Au risque de suffoquer, cueillir à bras nus les naufragés d’un siècle en perte de sens : deux bras n’y suffiront point.
*
Loin des discours pompeux, des langues mielleuses qui visent à endormir le peu de cervelle encore disponible une fois les tâches de survie remplies, écrire…
Temps volé à un autre qui participe du naufrage.
Survie de gagnes petit qui ne laisse à chaque jour que maigre parcelle de liberté conditionnelle.
*
Il en est qui s’étonnent de leur fragmentation du sommeil.
Ils voyagent, malles ouvertes sous des yeux qui ne tiennent ouvert que par le tuteur d’une allumette.
Tu les voies : ils déambulent en pas épuisés, traversent la ville comme des fantômes.
Encore ne font-ils le périple que par nécessité : l’escarcelle vide, c’est pure torture que de marcher aux devantures rutilantes, résister à la tentation d’entrer, de s’offrir un petit plaisir.

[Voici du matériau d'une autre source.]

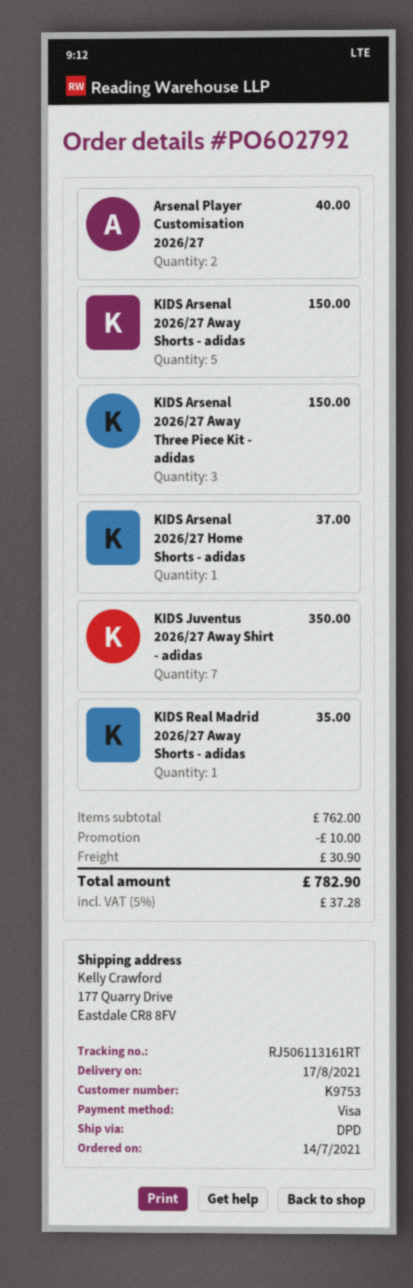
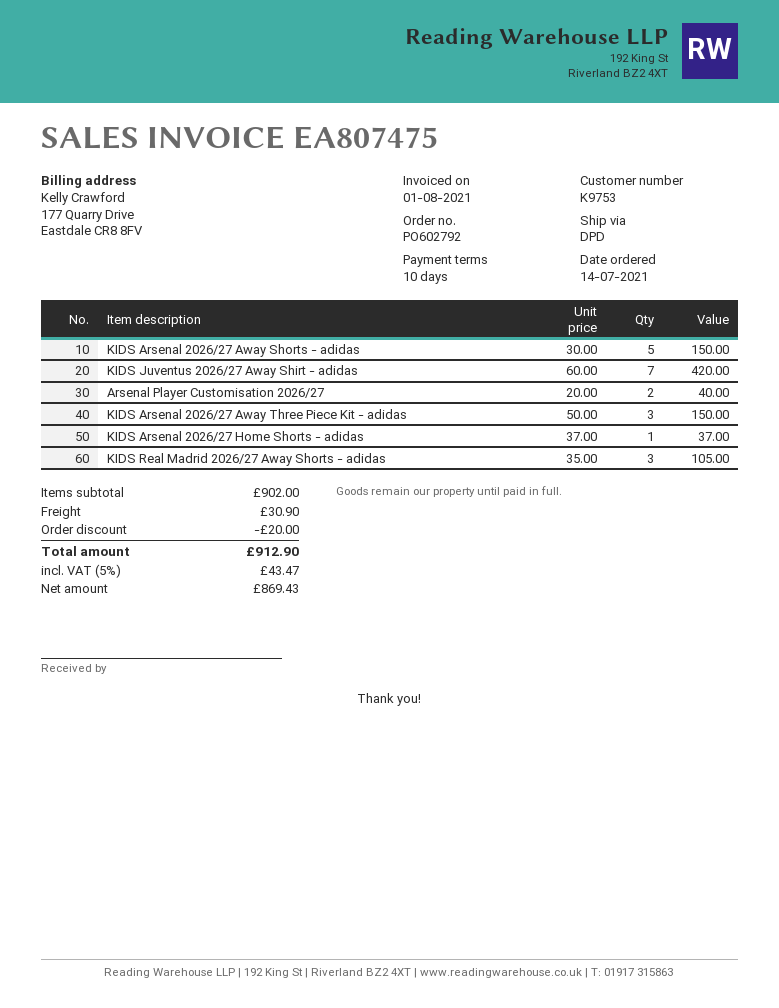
KIDS Juventus 2026/27 Away Shirt - adidas: 7 for 350.00 -> 7 for 420.00
KIDS Real Madrid 2026/27 Away Shorts - adidas: 1 for 35.00 -> 3 for 105.00
subtotal: 762.00 -> 902.00
discount: 10.00 -> 20.00
tax: 5% = 37.28 -> 5% = 43.47
total: 782.90 -> 912.90

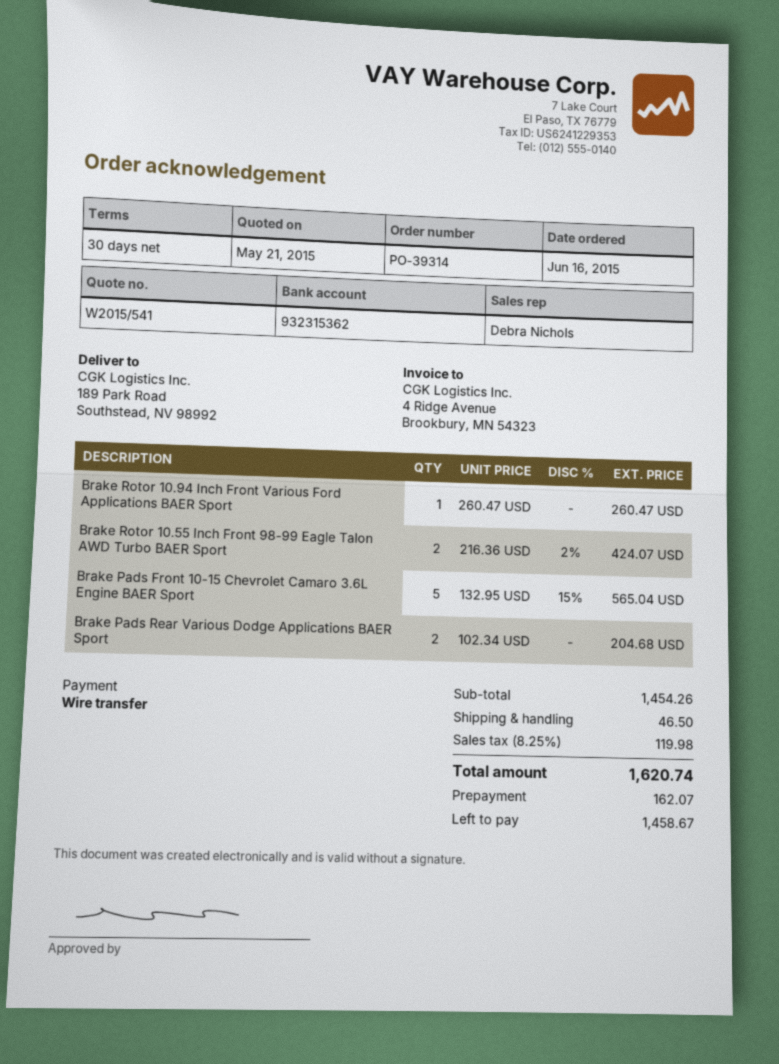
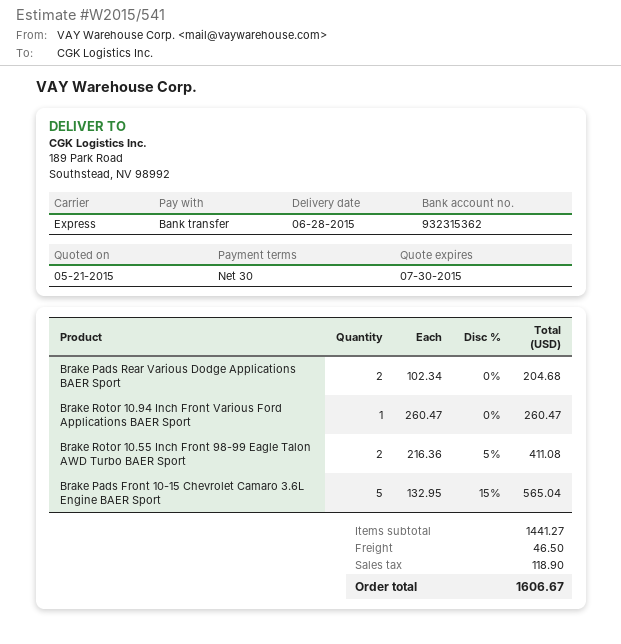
Brake Rotor 10.55 Inch Front 98-99 Eagle Talon AWD Turbo BAER Sport: 2 x 216.36 - 2% = 424.07 -> 2 x 216.36 - 5% = 411.08
subtotal: 1454.26 -> 1441.27
tax: 119.98 -> 118.90
total: 1620.74 -> 1606.67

Se retenir, parce que, dans la tête, déjà sonne le téléphone :
- C’est votre conseiller financier (sic), votre compte est à découvert, comment faisons-nous ?
- Bé, j’travaille, j’passe mes journées à travailler : j’pourrais faire des économies, que j’les ferais volontiers !
- Non, mais vous proposez quoi, là, tout de suite, pour combler le trou ? Si vous ne réinjectez pas quelques sous, nous serons obligé d’avoir recours à l’interdit bancaire, avec toutes les conséquences…
- M’faites pas ça : avec quoi j’paierai l’essence pour travailler ?
- Alors, bougez-vous, faites quelque chose !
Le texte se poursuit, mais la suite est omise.